Another nice byproduct of this is that the portico area outside the Oval Office has been both lengthened and widened. "Last year we had a minimal portico area and not much of a backdrop, so we only used it at night so you wouldn't see our lack of depth or set construction," recalls Del Ruth. "We were using lighting punctuations to give the portico some sort of a stylistic quality. I hung ECBs about every 10 feet, punching straight down to create very hot pools of light. ECBs are very strong, 150-watt lights, so when an actor walked underneath one, it had a tendency to illuminate him or her very brightly and then they'd fall off into blackness. The light pattern hitting the actors' heads as they walked gave an accentuated sense of motion."

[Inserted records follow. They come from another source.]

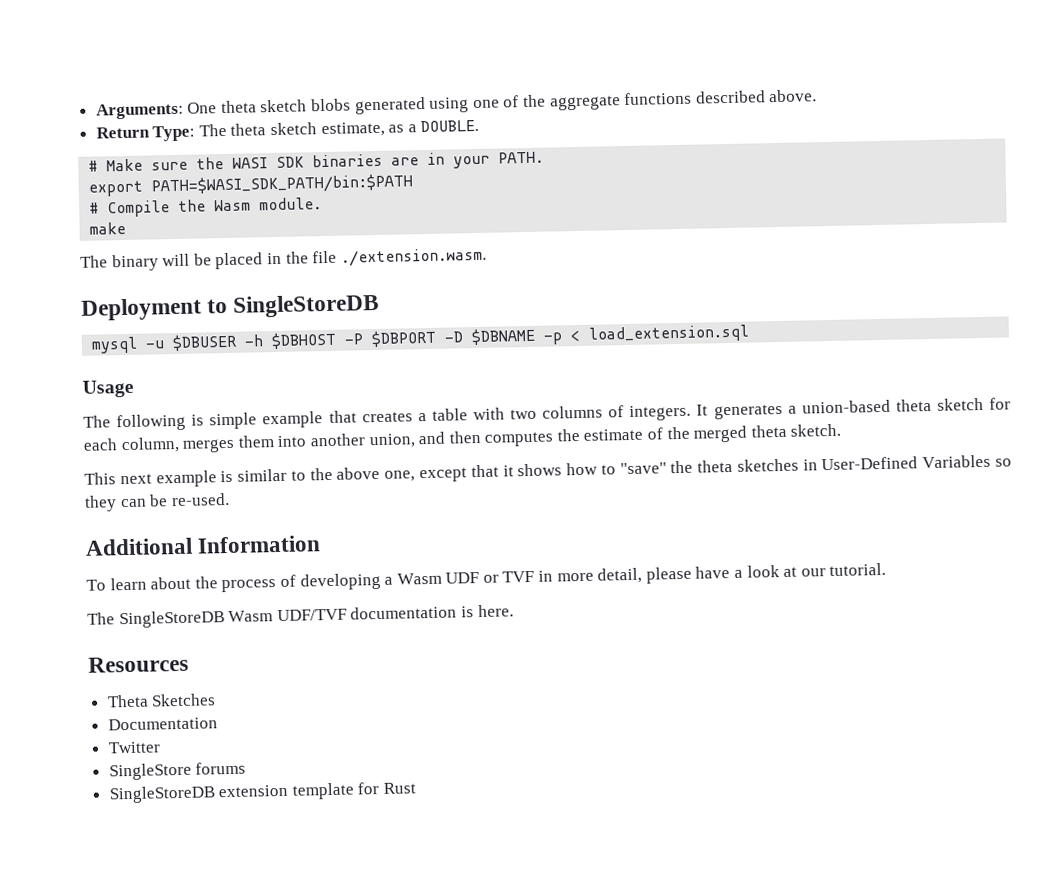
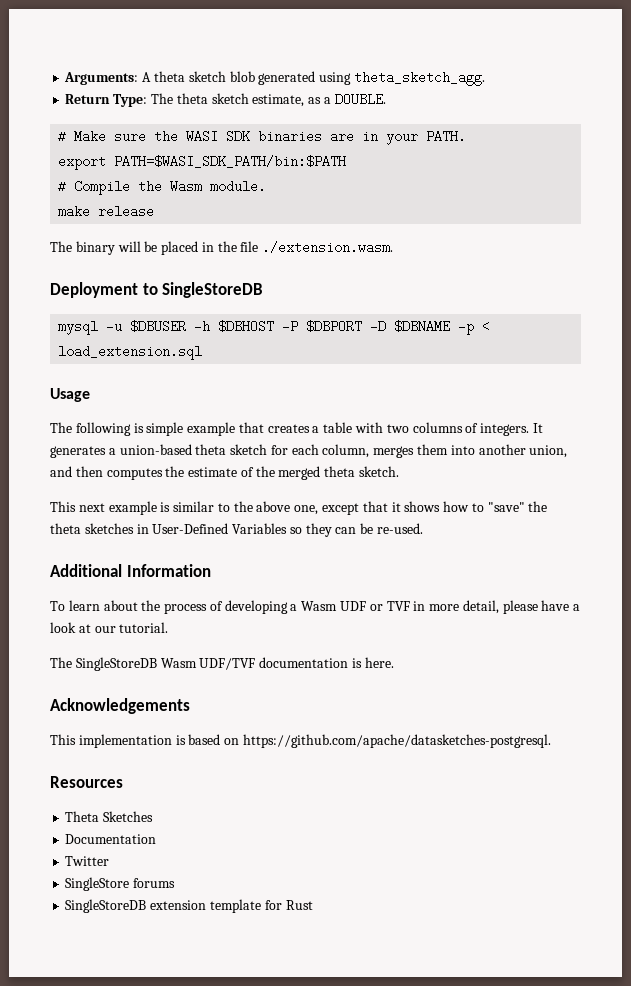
- Arguments: One theta sketch blobs generated using one of the aggregate functions described above.
+ Arguments: A theta sketch blob generated using theta_sketch_agg.
- make
+ make release
+ Acknowledgements
+ This implementation is based on https://github.com/apache/datasketches-postgresql.

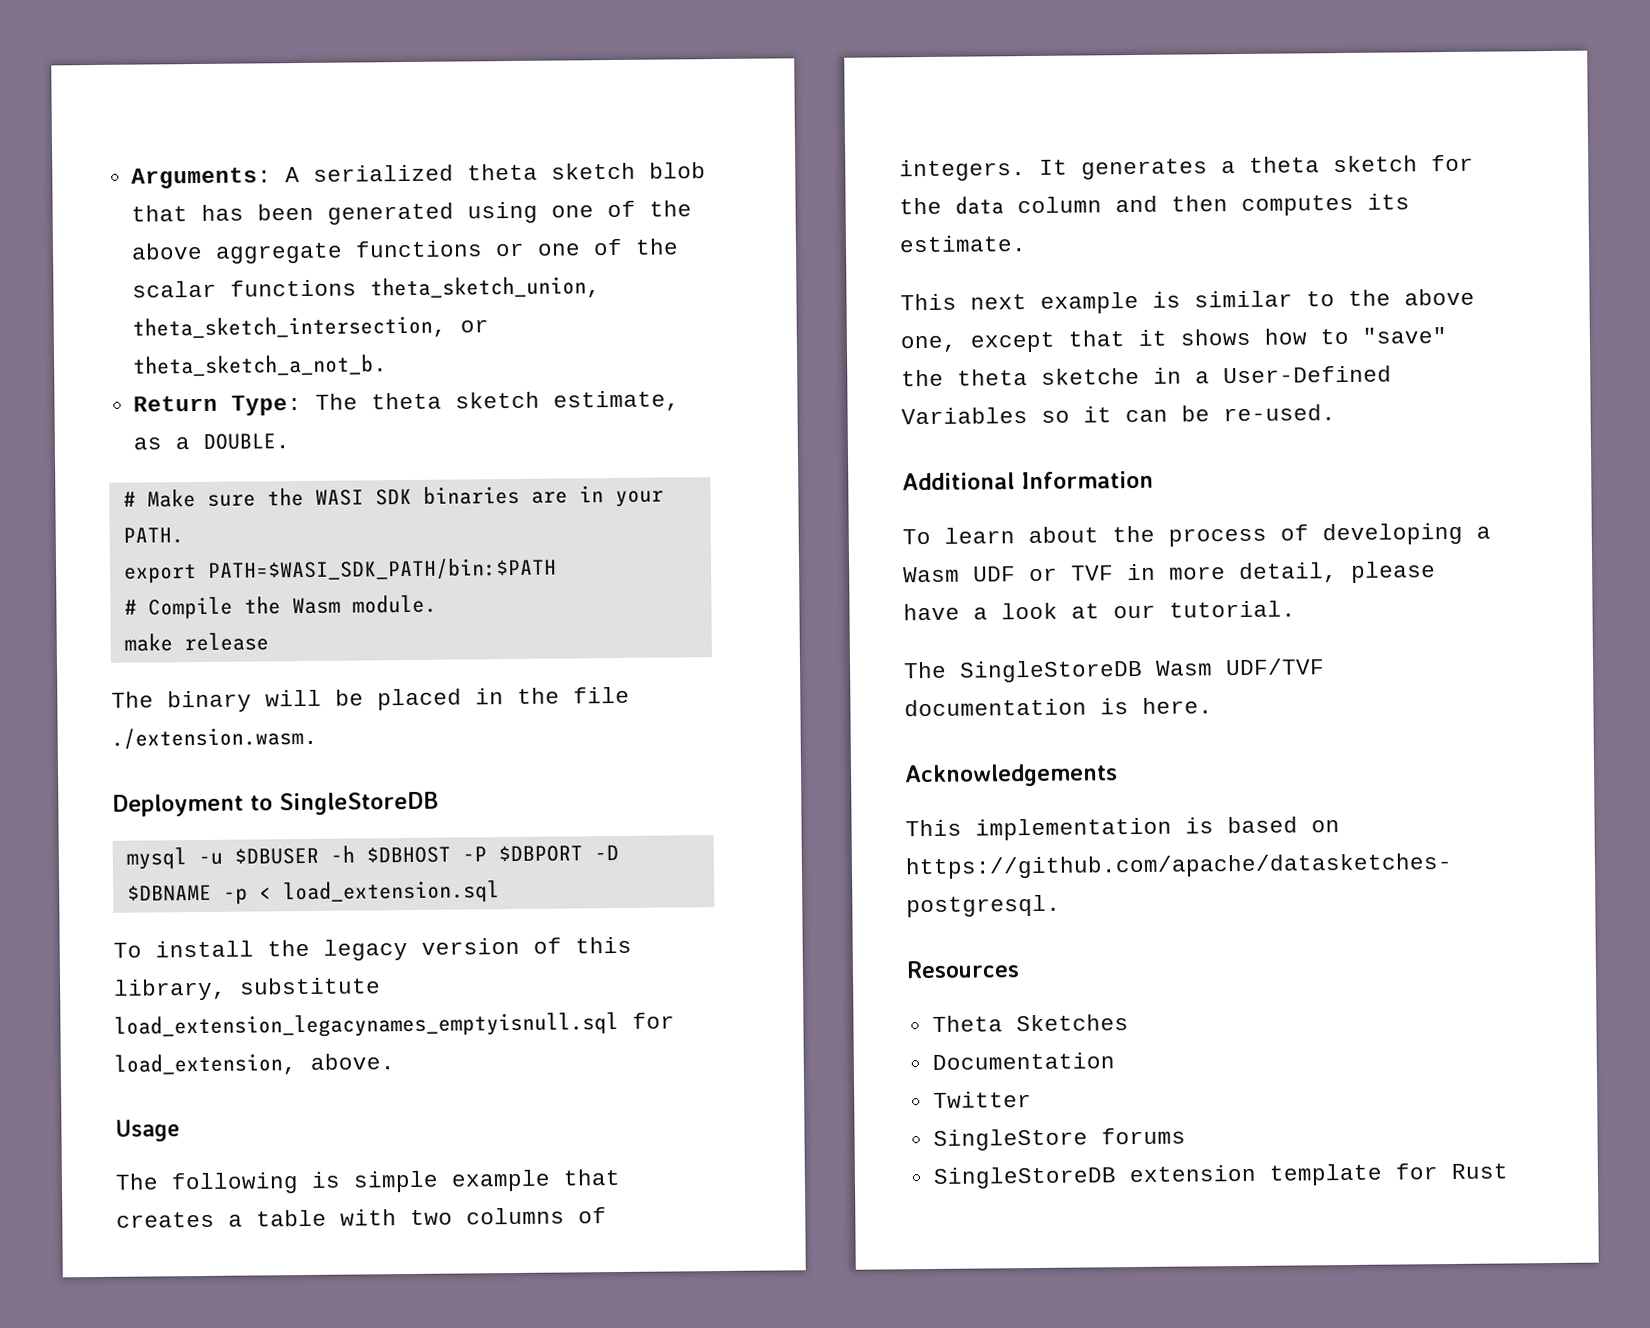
- Arguments: A theta sketch blob generated using theta_sketch_agg.
+ Arguments: A serialized theta sketch blob that has been generated using one of the above aggregate functions or one of the scalar functions theta_sketch_union, theta_sketch_intersection, or theta_sketch_a_not_b.
+ To install the legacy version of this library, substitute load_extension_legacynames_emptyisnull.sql for load_extension, above.
- It generates a union-based theta sketch for each column, merges them into another union, and then computes the estimate of the merged theta sketch.
+ It generates a theta sketch for the data column and then computes its estimate.
- This next example is similar to the above one, except that it shows how to "save" the theta sketches in User-Defined Variables so they can be re-used.
+ This next example is similar to the above one, except that it shows how to "save" the theta sketche in a User-Defined Variables so it can be re-used.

Another improvement over last season is the show's new set of TransLites. Last year's frontlit backings succeeded to varying degrees, depending on how far away the camera was. Furthermore, there was no single TransLite behind the president's desk that worked for both day and night. "We had a forest backdrop during the day, but at night it became an apartment building," Del Ruth recalls with a laugh. "It isn't really noticeable, but if you carefully watch the backgrounds on the first 12 or so episodes, you'll find that a lot of them are mismatched."
This season, the production has a new series of photographed backings that are actual POVs from White House windows. The state-of-the-art backdrops are the result of a new, digital photographic process that is able to achieve a high resolution over a large image area. "The clarity is extraordinary in terms of how real it looks and its ability to handle detail," Del Ruth marvels.
The only thing the cinematographer says he would like to see changed is the format in which The West Wing is photographed. "The sets are designed not with height but with width," he notes. "It would add a lot to the element of composition if we could shoot 1.77:1 [instead of the normal 1.33:1 TV ratio] and release the program letterboxed. It would improve our storytelling methods, too.
"We tend to use a 29mm or a 35mm lens because we're stuck with the 1.33:1 ratio," he continues. "[Switching to 1.77:1] would save us setup time and coverage. We could stack two or three actors in one shot without having to go to individual singles, which is what we have to do in 1.33:1. As it stands now, we only get one-and-a-half or maybe two people in a raking shot; once we get beyond two, the shots get so wide, perspective-wise, that the image of the [third] person's head gets too small, and we lose the strength that's needed to tell a story on TV."
Asked if he has ever visited the real White House, Del Ruth notes that he's only viewed it from the outside. With a shrug, he adds, "My wife did the tour, but I've been told that our White House looks a lot nicer than the real one!"